#### [TASK GOAL]
Find the word "number" in the records below. List each line containing it.

START RECORDS FOR THE TASK

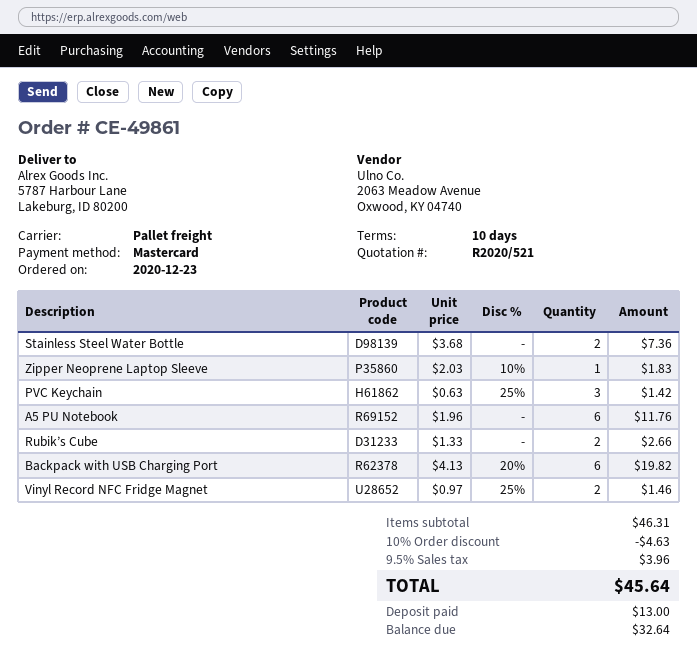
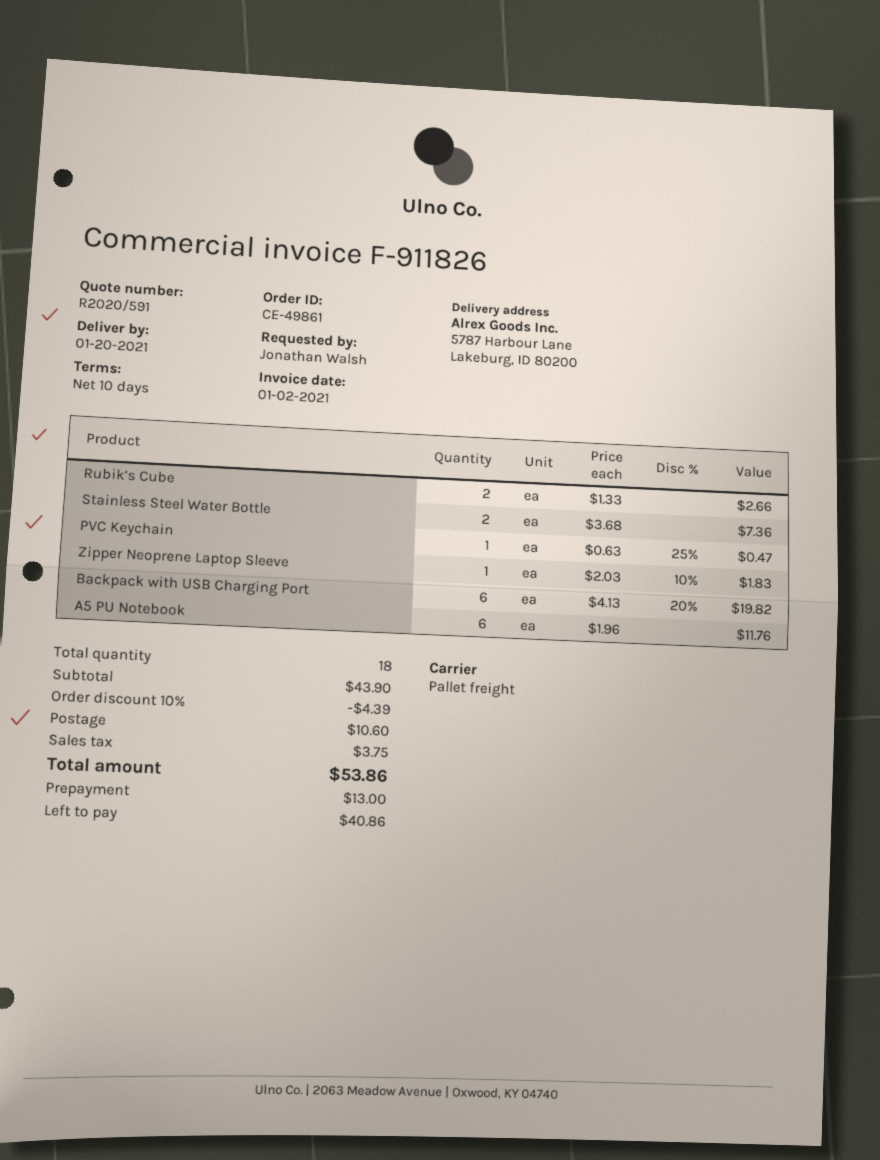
quote number: R2020/521 -> R2020/591
PVC Keychain: 3 x 0.63 - 25% = 1.42 -> 1 x 0.63 - 25% = 0.47
Vinyl Record NFC Fridge Magnet: 2 x 0.97 - 25% = 1.46 -> none
subtotal: 46.31 -> 43.90
discount: 10% = 4.63 -> 10% = 4.39
shipping: none -> 10.60
tax: 3.96 -> 3.75
total: 45.64 -> 53.86
balance: 32.64 -> 40.86

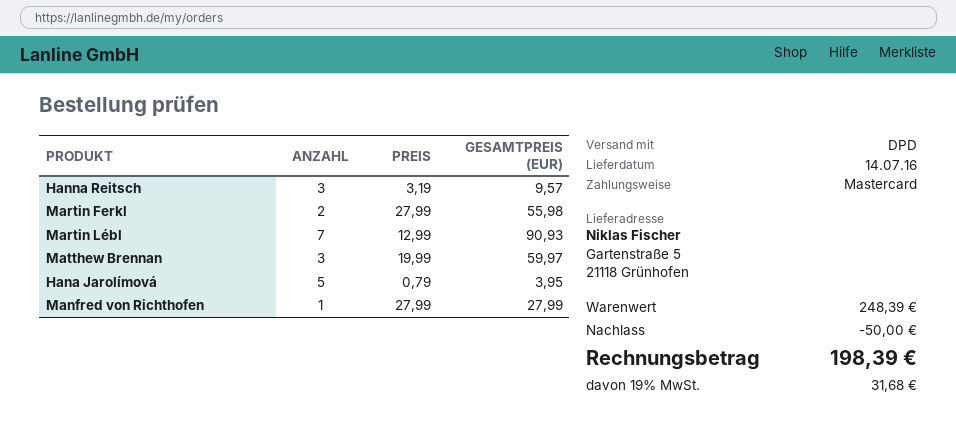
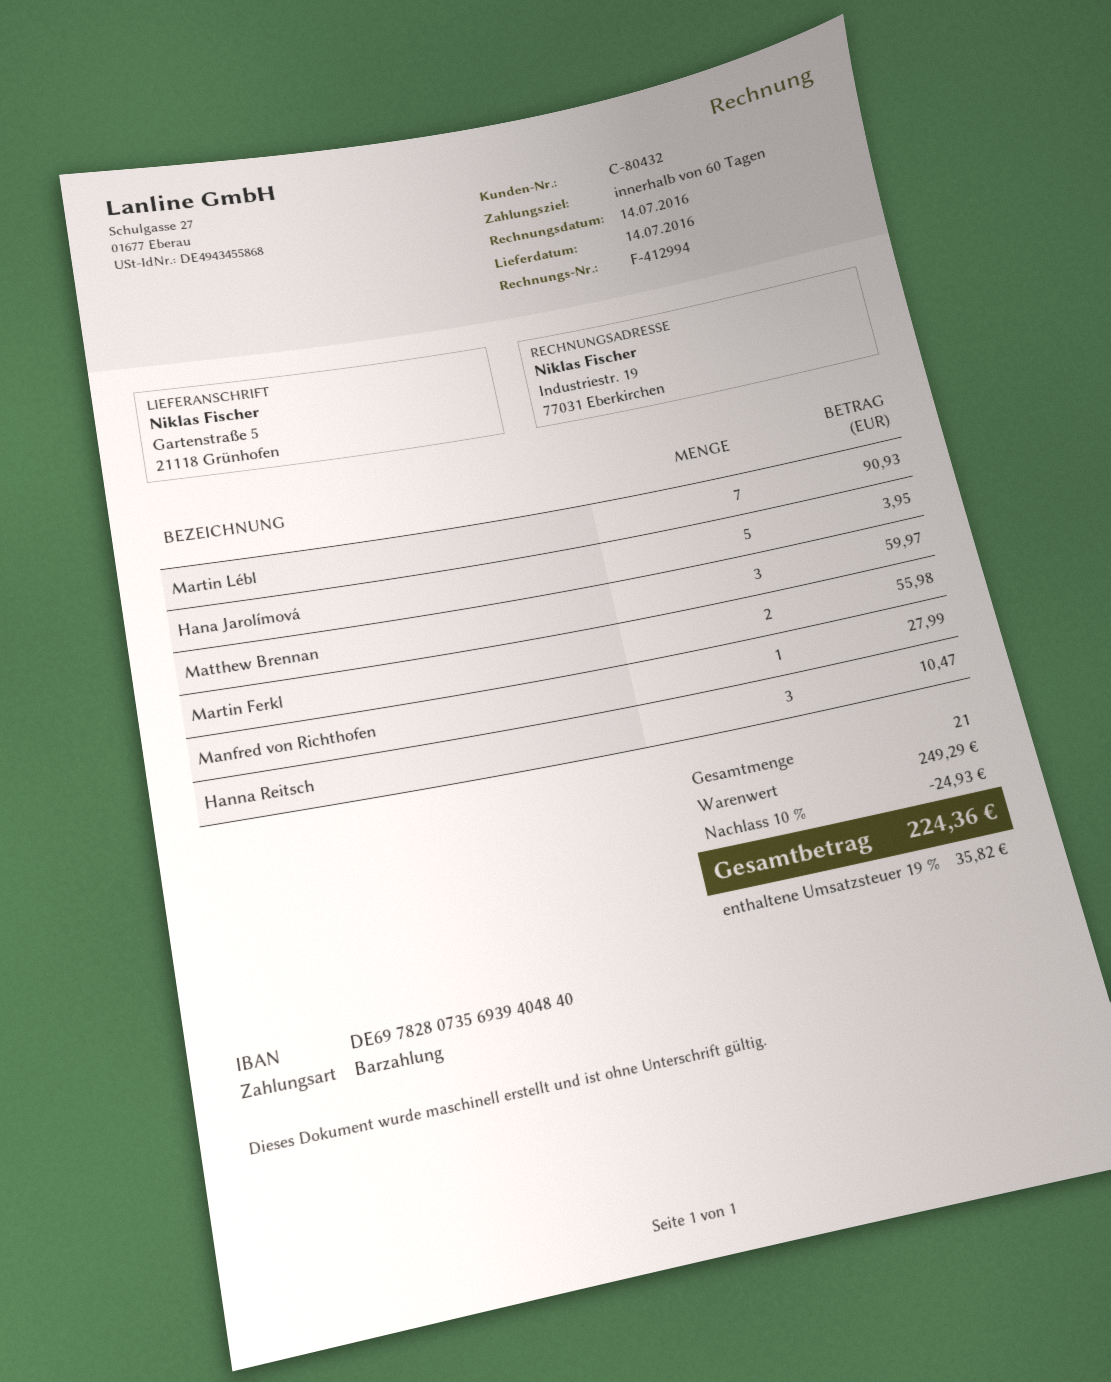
payment method: Mastercard -> cash
Hanna Reitsch: 3 for 9.57 -> 3 for 10.47
subtotal: 248.39 -> 249.29
discount: 50.00 -> 24.93
tax: 19% = 31.68 -> 19% = 35.82
total: 198.39 -> 224.36

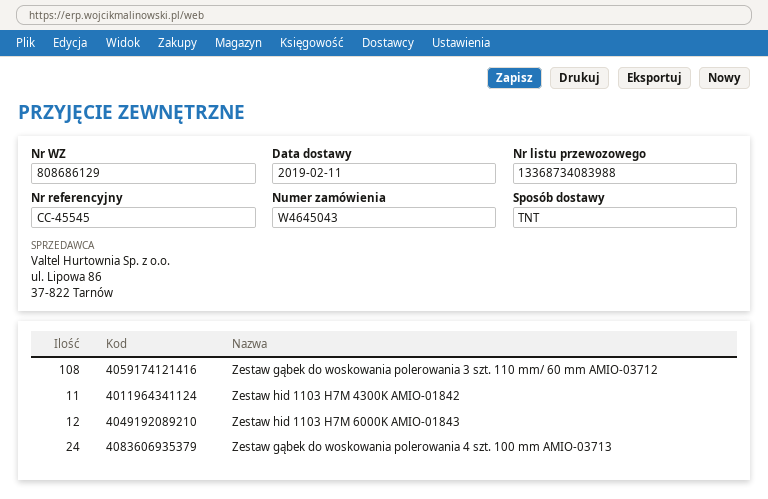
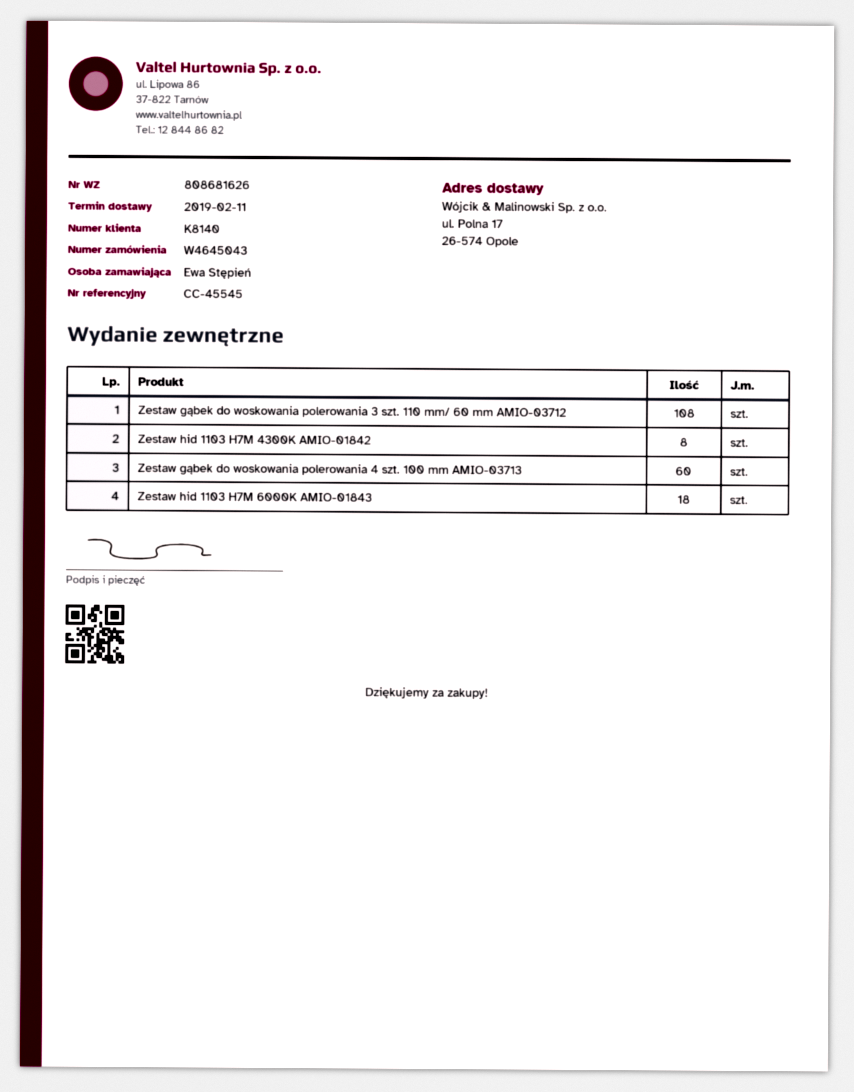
delivery note number: 808686129 -> 808681626
Zestaw hid 1103 H7M 4300K AMIO-01842: 11 -> 8
Zestaw hid 1103 H7M 6000K AMIO-01843: 12 -> 18
Zestaw gąbek do woskowania polerowania 4 szt. 100 mm AMIO-03713: 24 -> 60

END RECORDS FOR THE TASK

#### [TASK OUTPUT]
quote number: R2020/521 -> R2020/591
delivery note number: 808686129 -> 808681626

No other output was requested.